- [Exercise directions]
Find every line with the string "moved" in the material below and copy it.

[[ Supplied records, beginning ]]

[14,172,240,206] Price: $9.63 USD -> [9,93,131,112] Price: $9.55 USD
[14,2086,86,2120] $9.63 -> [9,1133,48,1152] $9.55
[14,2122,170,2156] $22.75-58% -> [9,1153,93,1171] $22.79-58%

[[ Supplied records, end ]]
[[ Supplied records, beginning ]]

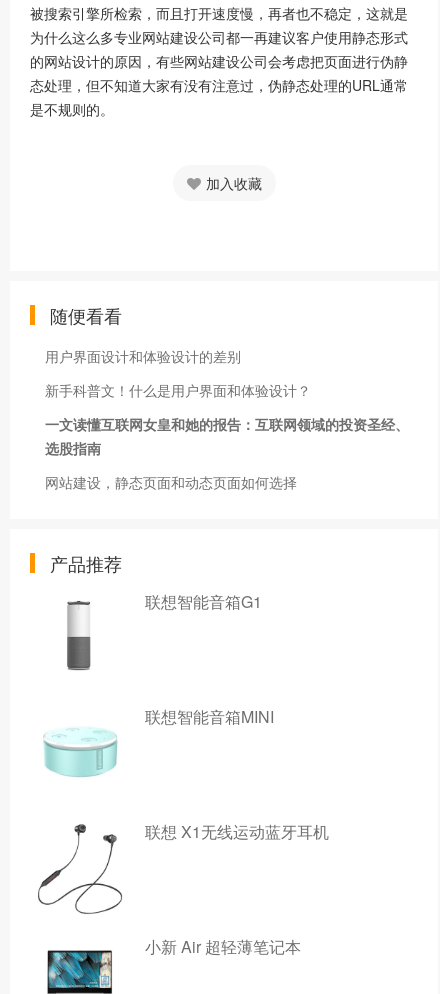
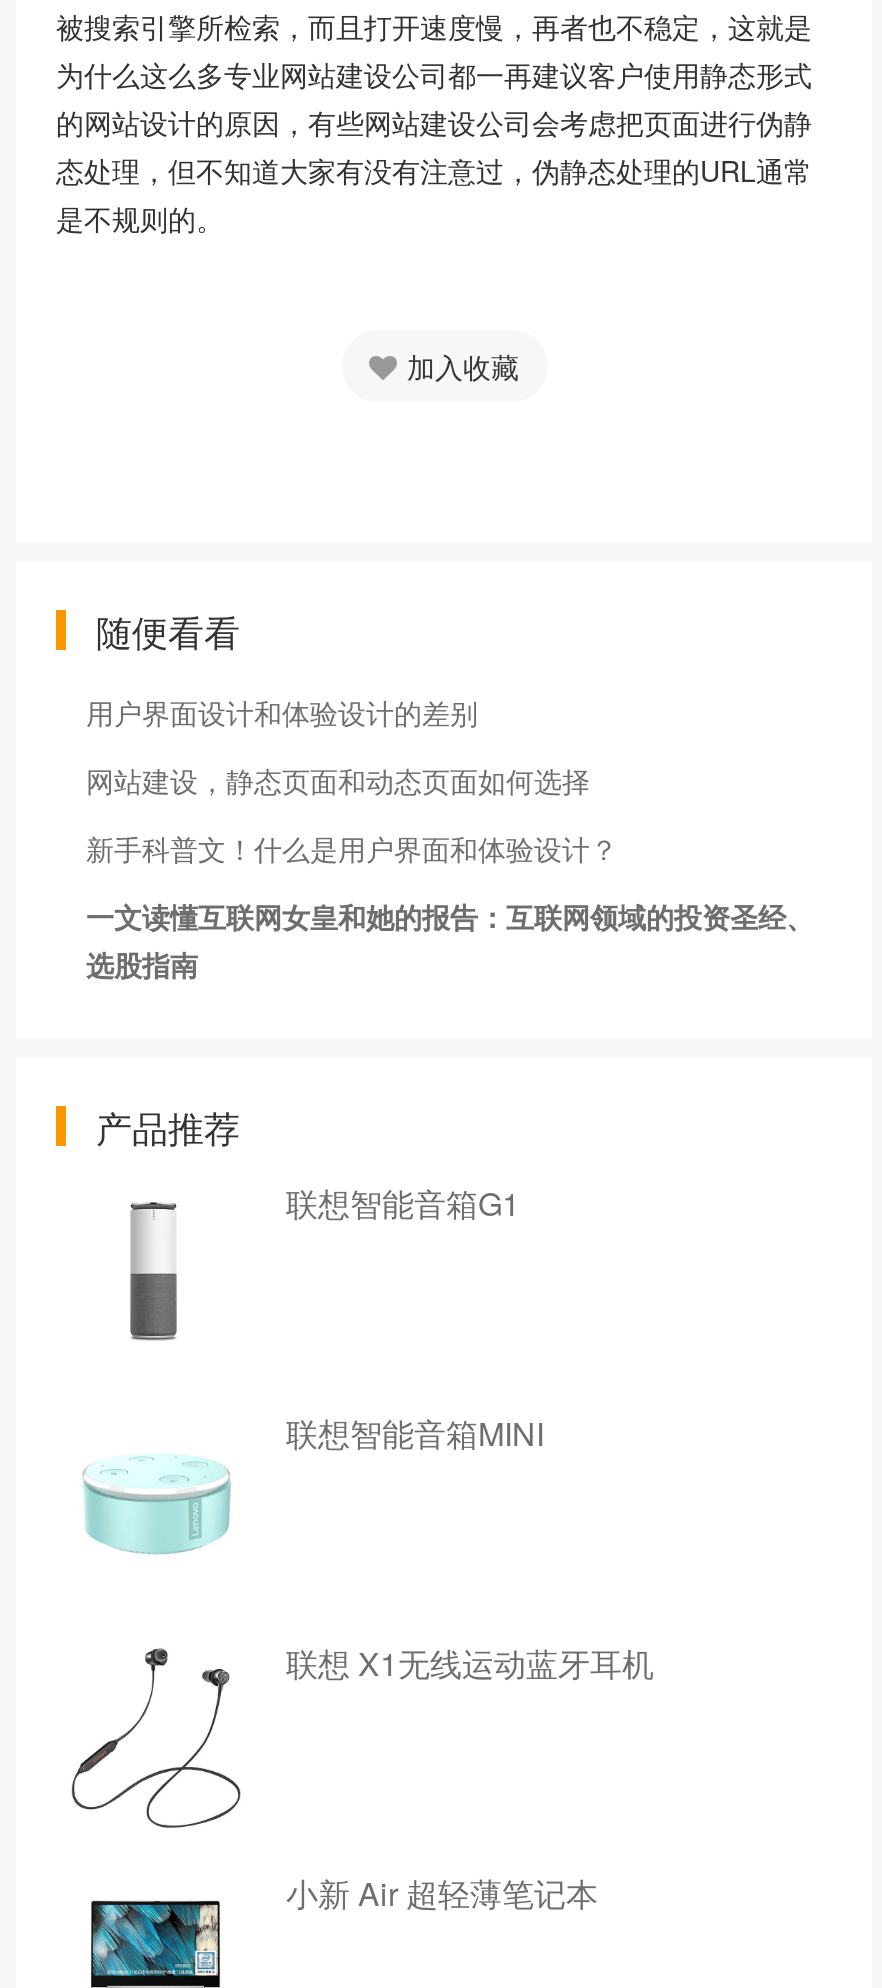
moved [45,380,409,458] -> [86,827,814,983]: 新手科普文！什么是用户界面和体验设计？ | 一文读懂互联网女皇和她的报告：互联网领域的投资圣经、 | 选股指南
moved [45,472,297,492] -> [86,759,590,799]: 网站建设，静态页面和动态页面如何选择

[[ Supplied records, end ]]
[[ Supplied records, beginning ]]

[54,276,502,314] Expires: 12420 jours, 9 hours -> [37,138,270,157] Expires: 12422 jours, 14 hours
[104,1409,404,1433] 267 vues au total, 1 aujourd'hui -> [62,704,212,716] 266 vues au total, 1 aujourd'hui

[[ Supplied records, end ]]

- [Response to the task]
moved [45,380,409,458] -> [86,827,814,983]: 新手科普文！什么是用户界面和体验设计？ | 一文读懂互联网女皇和她的报告：互联网领域的投资圣经、 | 选股指南
moved [45,472,297,492] -> [86,759,590,799]: 网站建设，静态页面和动态页面如何选择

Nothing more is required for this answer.